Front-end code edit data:
BEGIN
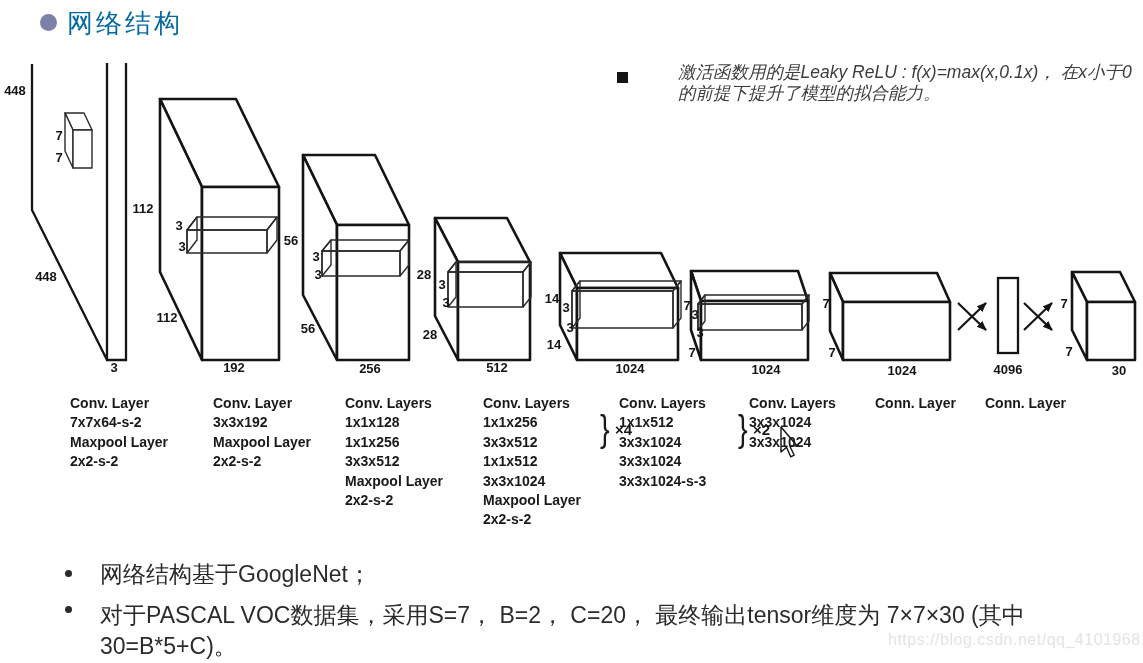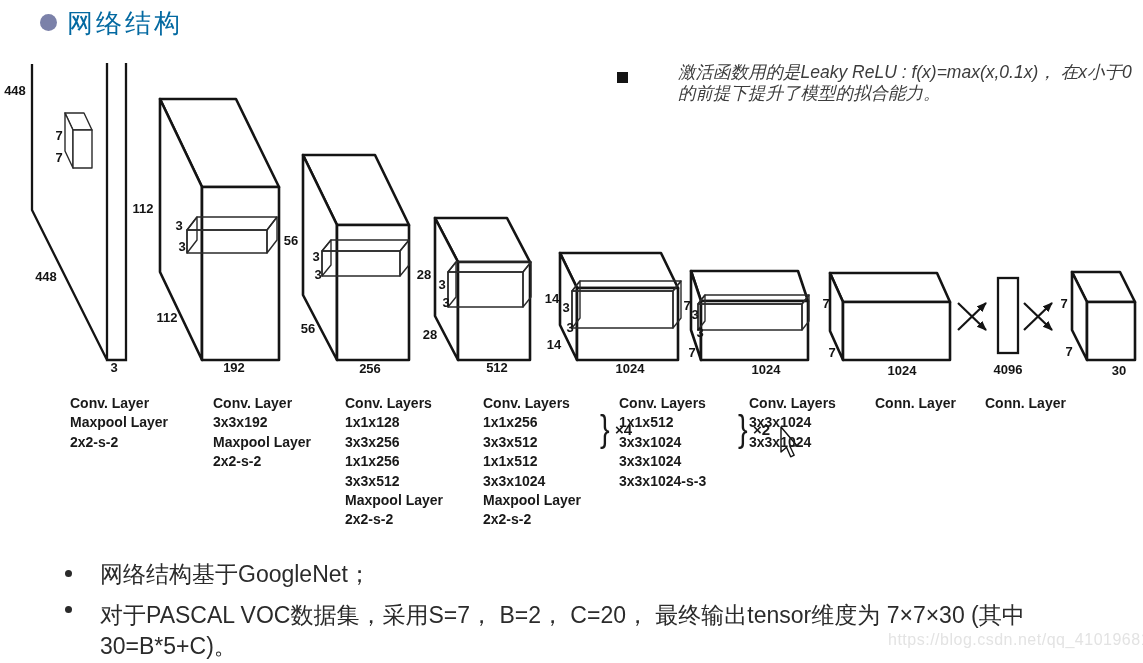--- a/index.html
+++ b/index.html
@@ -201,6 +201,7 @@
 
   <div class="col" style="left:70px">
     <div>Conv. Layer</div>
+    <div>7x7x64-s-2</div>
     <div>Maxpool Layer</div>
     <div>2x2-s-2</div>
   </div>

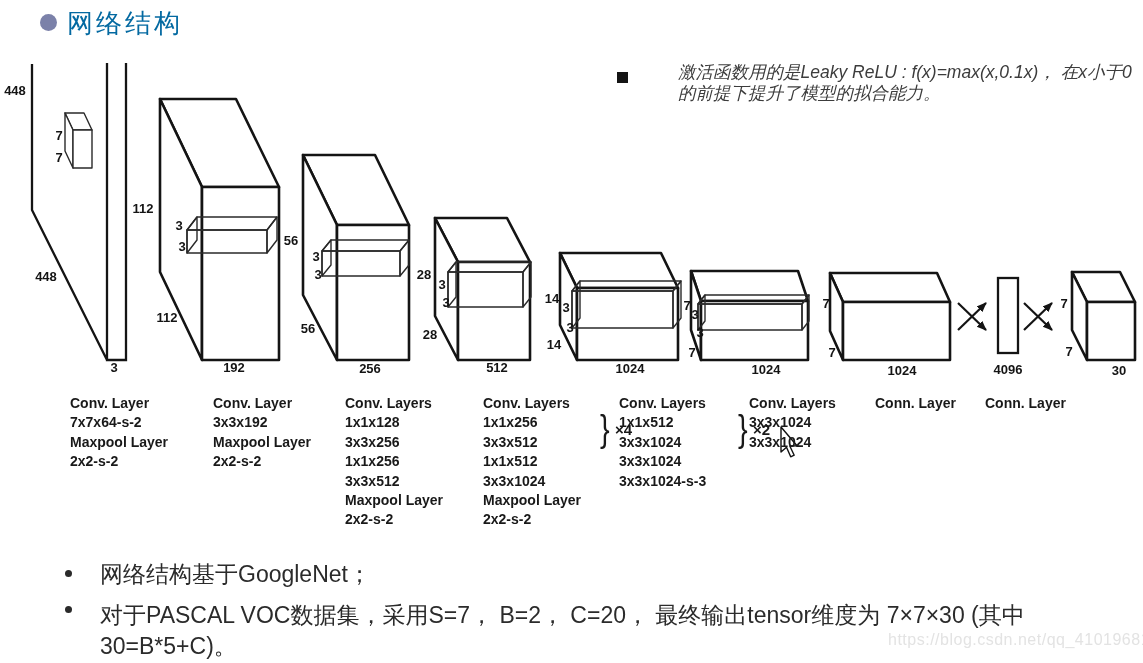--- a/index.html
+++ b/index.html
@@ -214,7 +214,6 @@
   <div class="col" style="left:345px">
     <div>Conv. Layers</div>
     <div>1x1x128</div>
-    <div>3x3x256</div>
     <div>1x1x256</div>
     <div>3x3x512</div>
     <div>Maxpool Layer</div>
END
BEGIN
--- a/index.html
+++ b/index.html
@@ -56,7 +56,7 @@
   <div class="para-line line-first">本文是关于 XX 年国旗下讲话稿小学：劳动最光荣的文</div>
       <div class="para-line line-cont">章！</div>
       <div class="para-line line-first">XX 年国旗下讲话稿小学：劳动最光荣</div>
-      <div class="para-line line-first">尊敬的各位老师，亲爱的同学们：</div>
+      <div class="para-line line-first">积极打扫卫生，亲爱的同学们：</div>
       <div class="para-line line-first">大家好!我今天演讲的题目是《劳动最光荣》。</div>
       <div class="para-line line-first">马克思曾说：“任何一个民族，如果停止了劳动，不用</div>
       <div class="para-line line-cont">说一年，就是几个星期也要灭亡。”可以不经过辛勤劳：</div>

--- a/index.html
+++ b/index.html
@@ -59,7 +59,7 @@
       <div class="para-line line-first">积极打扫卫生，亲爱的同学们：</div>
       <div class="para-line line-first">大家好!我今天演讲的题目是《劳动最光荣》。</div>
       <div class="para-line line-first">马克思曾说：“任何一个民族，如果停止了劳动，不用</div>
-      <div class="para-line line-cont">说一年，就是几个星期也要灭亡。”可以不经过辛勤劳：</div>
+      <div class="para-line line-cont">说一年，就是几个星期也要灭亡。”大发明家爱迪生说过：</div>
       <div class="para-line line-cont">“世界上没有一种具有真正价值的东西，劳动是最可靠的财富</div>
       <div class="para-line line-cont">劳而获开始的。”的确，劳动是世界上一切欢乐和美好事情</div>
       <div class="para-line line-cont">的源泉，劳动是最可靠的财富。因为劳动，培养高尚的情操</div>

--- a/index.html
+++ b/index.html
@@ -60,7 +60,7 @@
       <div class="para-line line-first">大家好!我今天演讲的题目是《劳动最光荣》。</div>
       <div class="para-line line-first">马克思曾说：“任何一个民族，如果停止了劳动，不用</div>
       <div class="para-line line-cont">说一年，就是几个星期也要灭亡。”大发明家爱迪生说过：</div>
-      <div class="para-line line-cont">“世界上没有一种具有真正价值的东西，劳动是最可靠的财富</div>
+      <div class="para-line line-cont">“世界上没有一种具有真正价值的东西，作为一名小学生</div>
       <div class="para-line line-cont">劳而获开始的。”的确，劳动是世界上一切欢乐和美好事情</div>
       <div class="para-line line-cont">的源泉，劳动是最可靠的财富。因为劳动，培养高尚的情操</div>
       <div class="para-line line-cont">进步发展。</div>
END
• [TASK INSTRUCTIONS] Wherever the string "可以不经过辛勤劳" occurs in the records, copy the line it is in.

• [RESULT FOR THIS EXERCISE]
       <div class="para-line line-cont">说一年，就是几个星期也要灭亡。”可以不经过辛勤劳：</div>
-      <div class="para-line line-cont">说一年，就是几个星期也要灭亡。”可以不经过辛勤劳：</div>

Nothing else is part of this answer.